- Problem to solve
Leave the pictures out and reproduce all the entries word for word.

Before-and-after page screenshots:
________________________

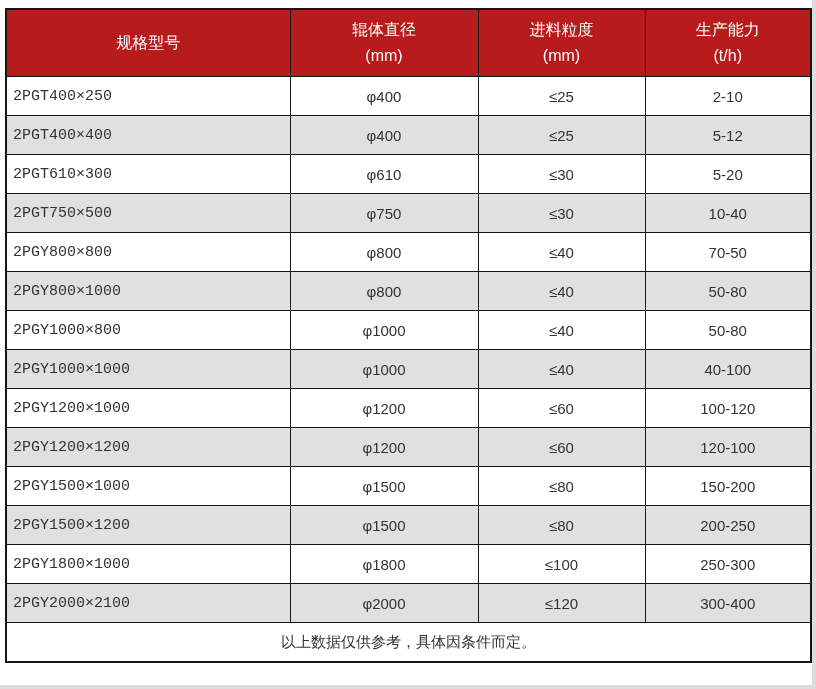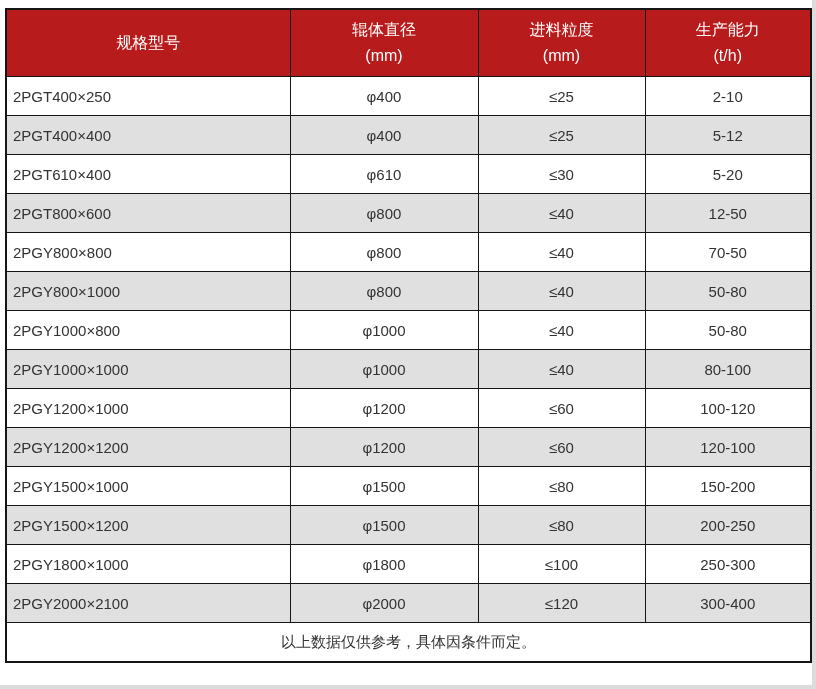--- a/index.html
+++ b/index.html
@@ -50,20 +50,21 @@
     font-size: 15px;
     color: #333333;
     text-align: center;
     vertical-align: middle;
     padding: 0;
     background: #ffffff;
   }
   tbody td:first-child {
     text-align: left;
     padding-left: 6px;
+    font-family: Liberation Mono, monospace;
   }
   tbody tr:nth-child(even) td {
     background: #E0E0E0;
   }
   tfoot td {
     height: 36px;
     text-align: center !important;
     padding-left: 0 !important;
     font-size: 15px;
     background: #ffffff;
@@ -124,30 +125,30 @@
           <td>≤25</td>
           <td>2-10</td>
         </tr>
         <tr>
           <td>2PGT400×400</td>
           <td>φ400</td>
           <td>≤25</td>
           <td>5-12</td>
         </tr>
         <tr>
-          <td>2PGT610×400</td>
+          <td>2PGT610×300</td>
           <td>φ610</td>
           <td>≤30</td>
           <td>5-20</td>
         </tr>
         <tr>
-          <td>2PGT800×600</td>
-          <td>φ800</td>
-          <td>≤40</td>
-          <td>12-50</td>
+          <td>2PGT750×500</td>
+          <td>φ750</td>
+          <td>≤30</td>
+          <td>10-40</td>
         </tr>
         <tr>
           <td>2PGY800×800</td>
           <td>φ800</td>
           <td>≤40</td>
           <td>70-50</td>
         </tr>
         <tr>
           <td>2PGY800×1000</td>
           <td>φ800</td>
@@ -157,21 +158,21 @@
         <tr>
           <td>2PGY1000×800</td>
           <td>φ1000</td>
           <td>≤40</td>
           <td>50-80</td>
         </tr>
         <tr>
           <td>2PGY1000×1000</td>
           <td>φ1000</td>
           <td>≤40</td>
-          <td>80-100</td>
+          <td>40-100</td>
         </tr>
         <tr>
           <td>2PGY1200×1000</td>
           <td>φ1200</td>
           <td>≤60</td>
           <td>100-120</td>
         </tr>
         <tr>
           <td>2PGY1200×1200</td>
           <td>φ1200</td>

________________________

- Solution to the exercise
--- a/index.html
+++ b/index.html
@@ -50,20 +50,21 @@
     font-size: 15px;
     color: #333333;
     text-align: center;
     vertical-align: middle;
     padding: 0;
     background: #ffffff;
   }
   tbody td:first-child {
     text-align: left;
     padding-left: 6px;
+    font-family: Liberation Mono, monospace;
   }
   tbody tr:nth-child(even) td {
     background: #E0E0E0;
   }
   tfoot td {
     height: 36px;
     text-align: center !important;
     padding-left: 0 !important;
     font-size: 15px;
     background: #ffffff;
@@ -124,30 +125,30 @@
           <td>≤25</td>
           <td>2-10</td>
         </tr>
         <tr>
           <td>2PGT400×400</td>
           <td>φ400</td>
           <td>≤25</td>
           <td>5-12</td>
         </tr>
         <tr>
-          <td>2PGT610×400</td>
+          <td>2PGT610×300</td>
           <td>φ610</td>
           <td>≤30</td>
           <td>5-20</td>
         </tr>
         <tr>
-          <td>2PGT800×600</td>
-          <td>φ800</td>
-          <td>≤40</td>
-          <td>12-50</td>
+          <td>2PGT750×500</td>
+          <td>φ750</td>
+          <td>≤30</td>
+          <td>10-40</td>
         </tr>
         <tr>
           <td>2PGY800×800</td>
           <td>φ800</td>
           <td>≤40</td>
           <td>70-50</td>
         </tr>
         <tr>
           <td>2PGY800×1000</td>
           <td>φ800</td>
@@ -157,21 +158,21 @@
         <tr>
           <td>2PGY1000×800</td>
           <td>φ1000</td>
           <td>≤40</td>
           <td>50-80</td>
         </tr>
         <tr>
           <td>2PGY1000×1000</td>
           <td>φ1000</td>
           <td>≤40</td>
-          <td>80-100</td>
+          <td>40-100</td>
         </tr>
         <tr>
           <td>2PGY1200×1000</td>
           <td>φ1200</td>
           <td>≤60</td>
           <td>100-120</td>
         </tr>
         <tr>
           <td>2PGY1200×1200</td>
           <td>φ1200</td>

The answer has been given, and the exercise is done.